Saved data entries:
◇ ◇ ◇ ◇

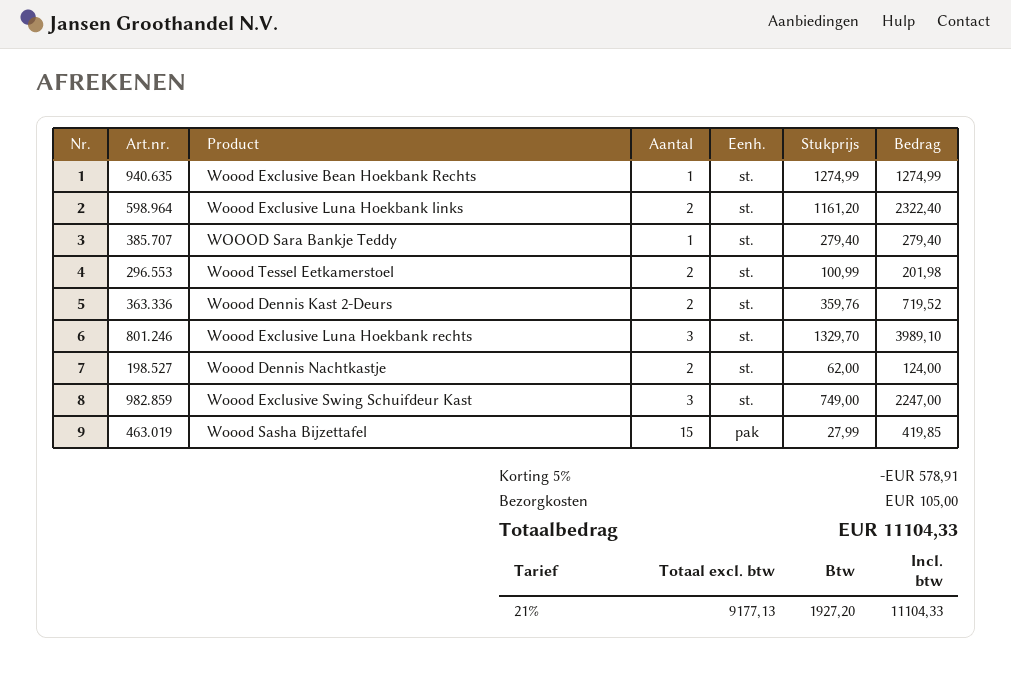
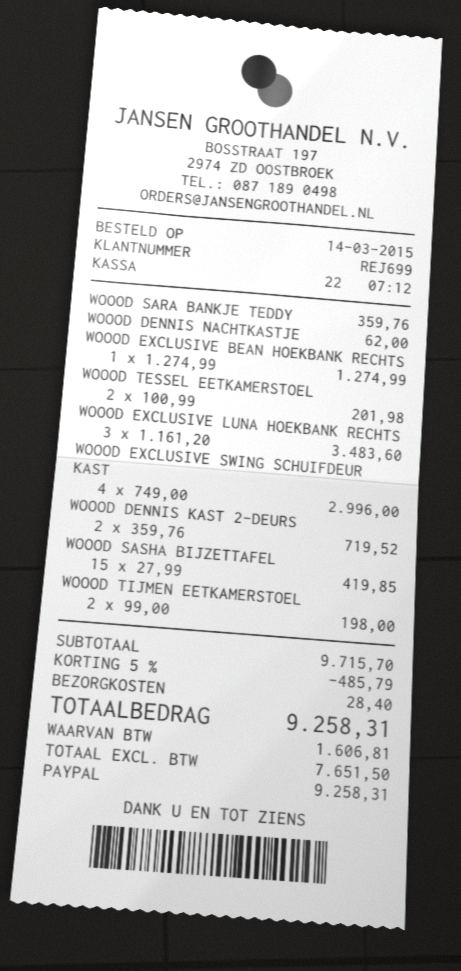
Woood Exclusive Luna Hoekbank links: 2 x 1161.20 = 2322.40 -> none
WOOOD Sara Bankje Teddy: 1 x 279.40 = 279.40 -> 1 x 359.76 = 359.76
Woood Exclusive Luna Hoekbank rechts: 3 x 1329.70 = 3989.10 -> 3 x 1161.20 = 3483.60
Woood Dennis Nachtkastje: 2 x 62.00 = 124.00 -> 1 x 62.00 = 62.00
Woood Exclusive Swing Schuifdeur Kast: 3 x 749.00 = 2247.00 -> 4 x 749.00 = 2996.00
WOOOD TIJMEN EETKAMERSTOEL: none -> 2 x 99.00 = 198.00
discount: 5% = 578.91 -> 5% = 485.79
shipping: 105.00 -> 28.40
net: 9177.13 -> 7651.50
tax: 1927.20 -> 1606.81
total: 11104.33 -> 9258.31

◇ ◇ ◇ ◇

Exercise objective:
In the answer, give only the lines from the top of the data above through the line with "discount: 5% = 578.91 -> 5% = 485.79", reproduced exactly; no picture may appear.

Task result:
Woood Exclusive Luna Hoekbank links: 2 x 1161.20 = 2322.40 -> none
WOOOD Sara Bankje Teddy: 1 x 279.40 = 279.40 -> 1 x 359.76 = 359.76
Woood Exclusive Luna Hoekbank rechts: 3 x 1329.70 = 3989.10 -> 3 x 1161.20 = 3483.60
Woood Dennis Nachtkastje: 2 x 62.00 = 124.00 -> 1 x 62.00 = 62.00
Woood Exclusive Swing Schuifdeur Kast: 3 x 749.00 = 2247.00 -> 4 x 749.00 = 2996.00
WOOOD TIJMEN EETKAMERSTOEL: none -> 2 x 99.00 = 198.00
discount: 5% = 578.91 -> 5% = 485.79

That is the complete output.